Sonhos de Trem: quando as memórias de uma vida viram poesia e transformam o simples em algo inesquecível
- Eduardo Salvalaio
- há 19 horas
- 3 min de leitura
A velhice, ganha uma bela leitura sem cair em extremo sentimentalismo

Com as luzes apagadas do quarto e prestes a cair num sono profundo, muitas vezes ainda ficamos pensando em algum filme que assistimos. Embora cansados, ficamos remoendo fragmentos, cenas, diálogos ou até mesmo somos perturbados por questões que não deixaram respostas objetivas ou pelas interpretações que ainda não foram totalmente assimiladas.
Sonhos de Trem (Train Dreams, 2025), o segundo longa metragem do diretor Clint Bentley, pode ser incluído nesse caso. Baseado na obra homônima do escritor e poeta americano Denis Johnson, o filme é conduzido com extrema carga poética e por sua delicada forma de retratar uma pessoa simples. Como consequência, essa é mais uma obra cinematográfica em que, do início ao fim, analisamos nossa rotina, família, empregos, amizades e até mesmo o envelhecimento.
Esse poderia ser mais um filme amargo ou cruel a todo tempo. Poderia até inventar ou exagerar. E não é.
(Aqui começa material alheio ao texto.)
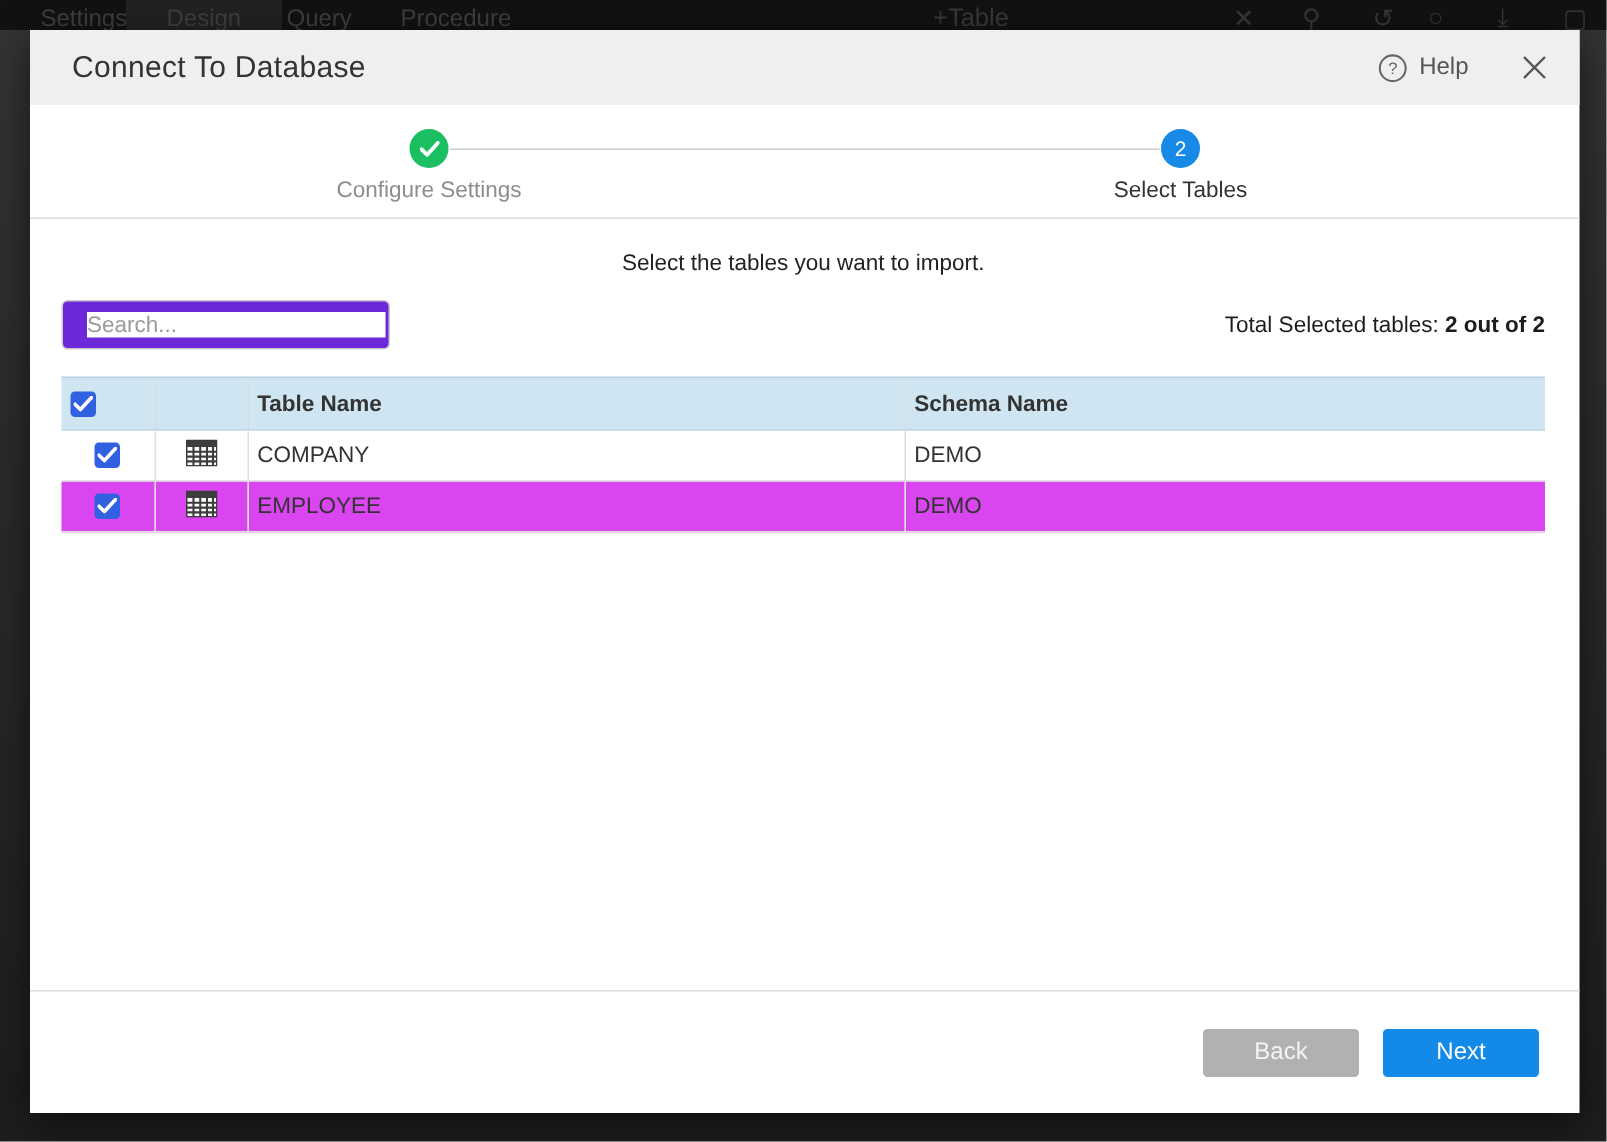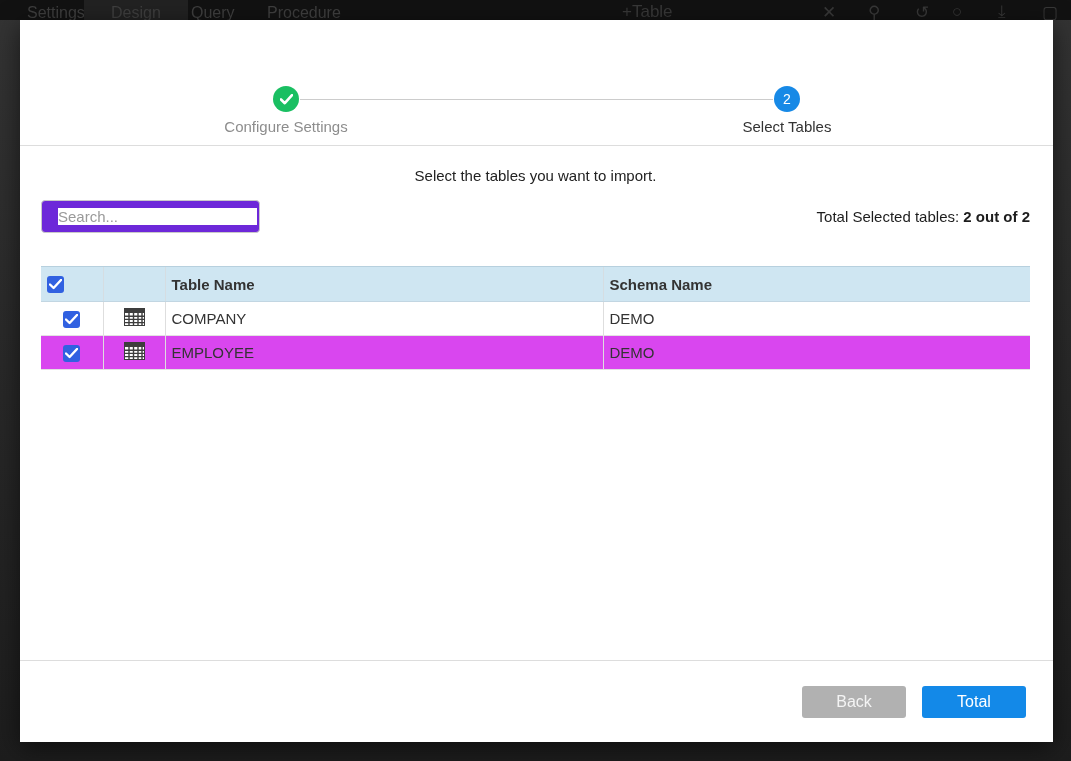--- a/index.html
+++ b/index.html
@@ -48,21 +48,21 @@
   .search-box { width:219px; height:33px; border:1px solid #c9c9c9;
     border-radius:4px; display:flex; align-items:center; padding:0 9px;
     background:#6d28d9; }
   .search-box input { border:none; outline:none; flex:1; font-size:15px;
     color:#333; margin-left:7px; font-family:"Liberation Sans",sans-serif; }
   .search-box input::placeholder { color:#9a9a9a; }
   .summary { margin-left:auto; font-size:15px; color:#1d1d1d; }
   .summary b { font-weight:bold; }
 
   
-  table.tbl { margin-top:33px; width:100%; border-collapse:collapse;
+  table.tbl { margin-top:18px; width:100%; border-collapse:collapse;
     table-layout:fixed; font-size:15px; color:#333; }
   .tbl col.c-check { width:62px; } .tbl col.c-icon { width:62px; }
   .tbl col.c-name { width:438px; }
   .tbl th { background:#cfe6f2; border-top:1px solid #b7d0de;
     border-bottom:1px solid #c2d6e2; height:35px; text-align:left;
     font-weight:bold; padding:0 6px; }
   .tbl th + th, .tbl td + td { border-left:1px solid #d5dde2; }
   .tbl td + td { border-left:1px solid #dedede; }
   .tbl td { height:34px; border-bottom:1px solid #e2e2e2; padding:0 6px; }
   .tbl tr.alt td { background:#d946ef; }
@@ -93,20 +93,37 @@
   <span class="tool" style="left:822px">✕</span>
   <span class="tool" style="left:868px">⚲</span>
   <span class="tool" style="left:915px">↺</span>
   <span class="tool" style="left:952px">○</span>
   <span class="tool" style="left:998px">⤓</span>
   <span class="tool" style="left:1042px">▢</span>
 </div>
 
 <div class="modal">
 
+  <div class="modal-header">
+    <span class="modal-title">Connect To Database</span>
+    <span class="header-right">
+      <span class="help-btn">
+        <svg width="19" height="19" viewBox="0 0 19 19">
+          <circle cx="9.5" cy="9.5" r="8.6" fill="none" stroke="#666" stroke-width="1.4"></circle>
+          <text x="9.5" y="13.6" text-anchor="middle" font-size="11" fill="#666" font-family="Liberation Sans, sans-serif">?</text>
+        </svg>
+        <span>Help</span>
+      </span>
+      <span class="close-btn">
+        <svg width="16" height="16" viewBox="0 0 16 16">
+          <path d="M1 1 L15 15 M15 1 L1 15" stroke="#555" stroke-width="1.6"></path>
+        </svg>
+      </span>
+    </span>
+  </div>
 
   <div class="stepper">
     <div class="step-line"></div>
     <div class="step step1">
       <div class="step-circle" style="background:#1abf62">
         <svg width="13" height="11" viewBox="0 0 13 11">
             <path d="M1 5.5 L4.8 9.2 L12 1.2" fill="none" stroke="#fff" stroke-width="2.6" stroke-linecap="round" stroke-linejoin="round"></path>
           </svg>
       </div>
       <div class="step-label">Configure Settings</div>
@@ -190,16 +207,16 @@
           </td>
           <td>EMPLOYEE</td>
           <td>DEMO</td>
         </tr>
       </tbody>
     </table>
   </div>
 
   <div class="modal-footer">
     <button class="btn btn-back">Back</button>
-    <button class="btn btn-next">Total</button>
+    <button class="btn btn-next">Next</button>
   </div>
 
 </div>
 
 </body></html>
Robert Grainier (Joel Edgerton), que perdeu os pais biológicos muito cedo, é enviado para a América e assim começa a traçar sua vida como lenhador. Um garoto que desde cedo ficou perplexo com a naturalidade da violência, conforme o próprio narrador (na belíssima voz de Will Patton) nos confessa.
Desde os primeiros minutos, Bentley já deixa suas marcas: fazer um retrato fiel de uma América do início do Século XX que vê na extração de madeira uma fonte de renda e geradora de empregos ou mostrar como a xenofobia escurece nossa alma e deixa uma ferida incurável em alguém (numa das cenas mais comoventes da película).
Conforme a história avança, o narrador fala sobre uma América em evolução que muda conforme o progresso avança. A ponte feita com troncos de árvores pelos lenhadores vai ficando obsoleta por conta de uma ponte de concreto. O serrote traçador dá lugar a motosserra barulhenta acelerando ainda mais o processo de derrubada das árvores.
Não apenas Robert, estamos diante de uma narrativa que vai apontando personagens memoráveis, mesmo que nem apareçam tanto na tela. Gladys (Felicity Jones) é a esposa de Robert e dela também são entregues momentos bem sensíveis para a narrativa.

Também temos a presença de Ignatius Jack (Nathaniel Arcand) e Claire (Kerry Condon). Pessoas que entram na vida de Robert e que simbolizam o poder da amizade para momentos que mais nos sentimos desamparados. Uma amizade que embora entre e saia logo de nossas vidas, sempre deixa uma indelével impressão e é capaz de passar seus ensinamentos.
Outro destaque é Arn Peeples (numa belíssima interpretação de William H. Macy, para variar). Um personagem que confere o tom filosófico e reflexivo do filme. Um homem maduro que é capaz de confortar seus amigos e parceiros de trabalho numa frase como: ‘somos crianças nesta terra, puxamos os parafusos da roda-gigante achando que somos deuses’.
A fotografia exuberante de Adolpho Veloso, que já trabalhou ao lado de Bentley no filme Jockey (2021), realça ainda mais muitas cenas, seja a cabana iluminada do personagem, seja o verde da mata diante dos lenhadores. A trilha sonora charmosa traz o vozeirão de Nick Cave e também o estilo virtuoso do compositor e guitarrista Bryce Dressner (que também é da banda The National).
Outro tema em questão, a velhice, ganha uma bela leitura sem cair em extremo sentimentalismo. Robert vê o mundo à sua volta e sente que seu tempo está passando. Um homem transtornado pelos eventos traumáticos que presenciou, embora guarde ternura e humanidade em seu cotidiano. Novamente esses fragmentos são bem delineados pelas cativantes palavras do narrador.
A tragédia maior na vida do lenhador chega para abalar sua moral e personalidade. Entretanto, é quando sua determinação, humanidade e esperança falam mais alto. Um momento onde o espectador se aproxima ainda mais do personagem se solidarizando com ele. Aqui, o diretor nos consegue levar até os créditos finais nas buscas de respostas que Robert espera.
Sonhos de Trem é um filme fácil de indicar, necessário para ser abordado em sala de aula e que novamente coloca a vida como um próprio filme que se divide em variados atos e fragmentos. A simplicidade aqui se torna importante e leva o espectador a ter o mesmo sentimento.